3) Can any bills you pay now be renegotiated? I was able to reduce the cost of Hugh’s rehab visits significantly by negotiating with the accounting department there. They gave us a price reduction and a payment plan I could work with. I also cut down on the number of visits per week while doing some therapy at home with the help and guidance of his speech and occupational therapists.
4) Enlist the help of any friends with special talents. We had a friend that was a physical therapist. He set up a pulley system at home for Hugh to exercise his weak left arm and shoulder. We also had a friend who was a masseuse who gave him massages, and one of his old bosses came over and helped Hugh on the computer as a cognitive exercise.

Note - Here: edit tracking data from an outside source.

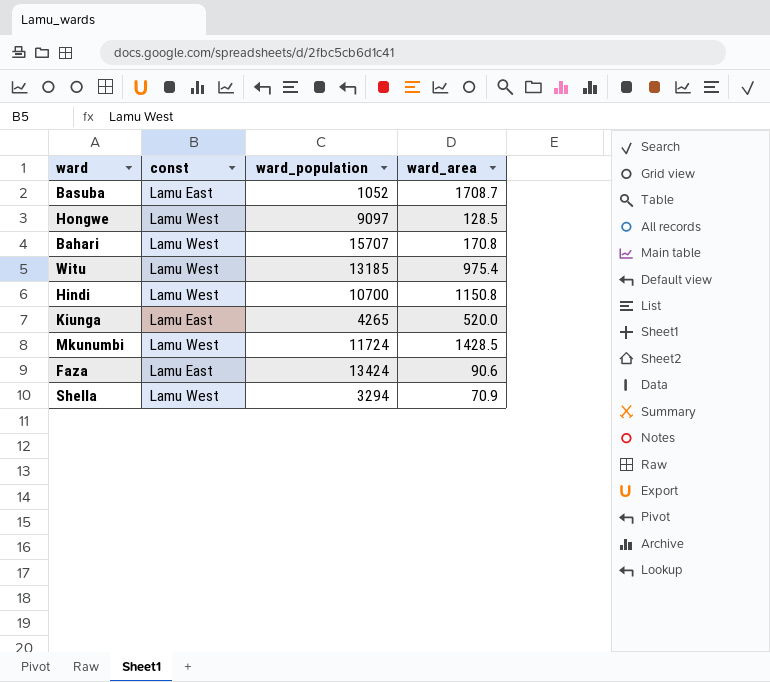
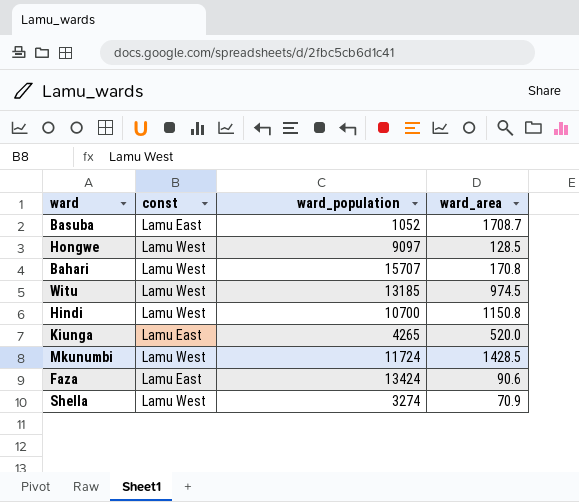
Witu | ward_area: 975.4 -> 974.5
Shella | ward_population: 3294 -> 3274

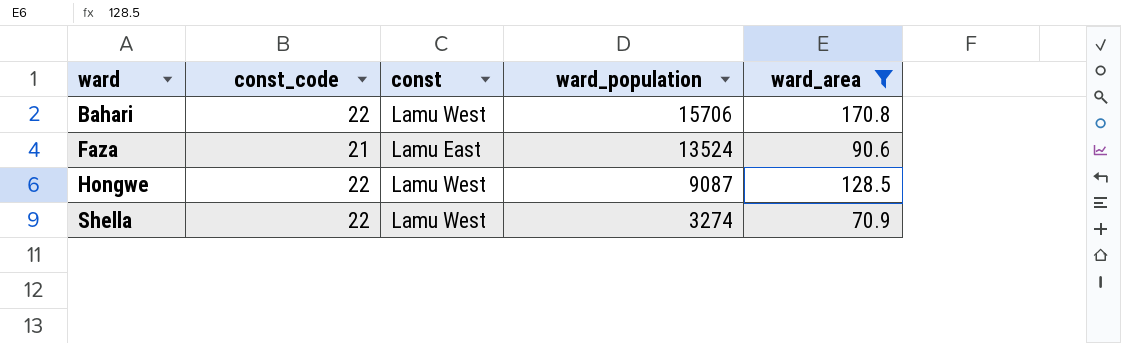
filter: none -> ward_area <= 170.8
row order: none -> ward ascending
column const_code | position: none -> 2
Bahari | ward_population: 15707 -> 15706
Faza | ward_population: 13424 -> 13524
Hongwe | ward_population: 9097 -> 9087

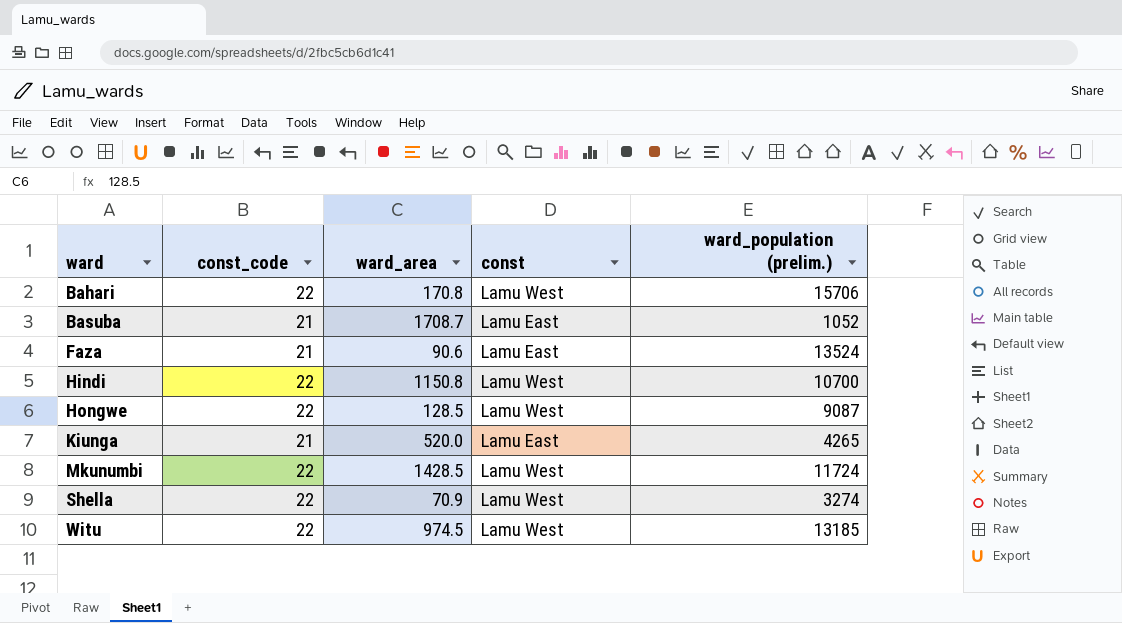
filter: ward_area <= 170.8 -> none
column ward_area | position: 5 -> 3
column name: ward_population -> ward_population (prelim.)

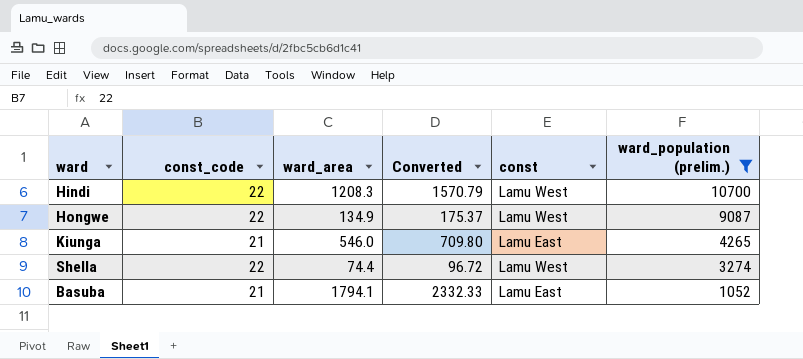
filter: none -> ward_population (prelim.) <= 10700
row order: ward ascending -> ward_population (prelim.) descending
column Converted | formula: none -> [ward_area] * 1.3
Hindi | ward_area: 1150.8 -> 1208.3
Hongwe | ward_area: 128.5 -> 134.9
Kiunga | ward_area: 520.0 -> 546.0
Shella | ward_area: 70.9 -> 74.4
Basuba | ward_area: 1708.7 -> 1794.1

5) Make use of social services. The Brain Injury Association of Virginia offers support groups and a summer camp that allows caregivers respite. They also advocate for people and families dealing with TBI, so stay on top of what changes are happening legislatively that may benefit your family. There are Brain Injury Associations in most states.
6) If recommended, apply for Social Security Disability as soon as possible if your loved one may not return to work.
7) Use generic prescriptions when possible. Many new pharmacies now offer drastically reduced prescription plans.
8) Start clipping coupons and planning meals. You’ll be surprised at how well you can eat, and how much money you can save on food when you plan well.
9) Encourage your kids to earn some money of their own. Babysitting, house/dog sitting, or mowing lawns are all great part-time jobs. This is for older children who may want spending money. Working will teach them the value of money and responsibility.
10) Be open and honest without whining. Tell all your family and friends that times are tight, so for special occasions and holidays, you’d like gift cards. Be specific as to what you want/need: restaurant gift cards, movie passes, Visa gift card, etc.
11) Keep a family fun jar for change. Throw pennies and loose change in it whenever you can. When the jar is full, cash it in and go do something fun with the family like going out for ice cream or a movie, or buying something special.
Most importantly, try as hard as you can to not incur debt. By remaining financially responsible, you will drastically cut down on your own stress and the stress level in your family. With a little planning and some self-restraint, you can stretch the money you have coming in much further than you ever thought possible.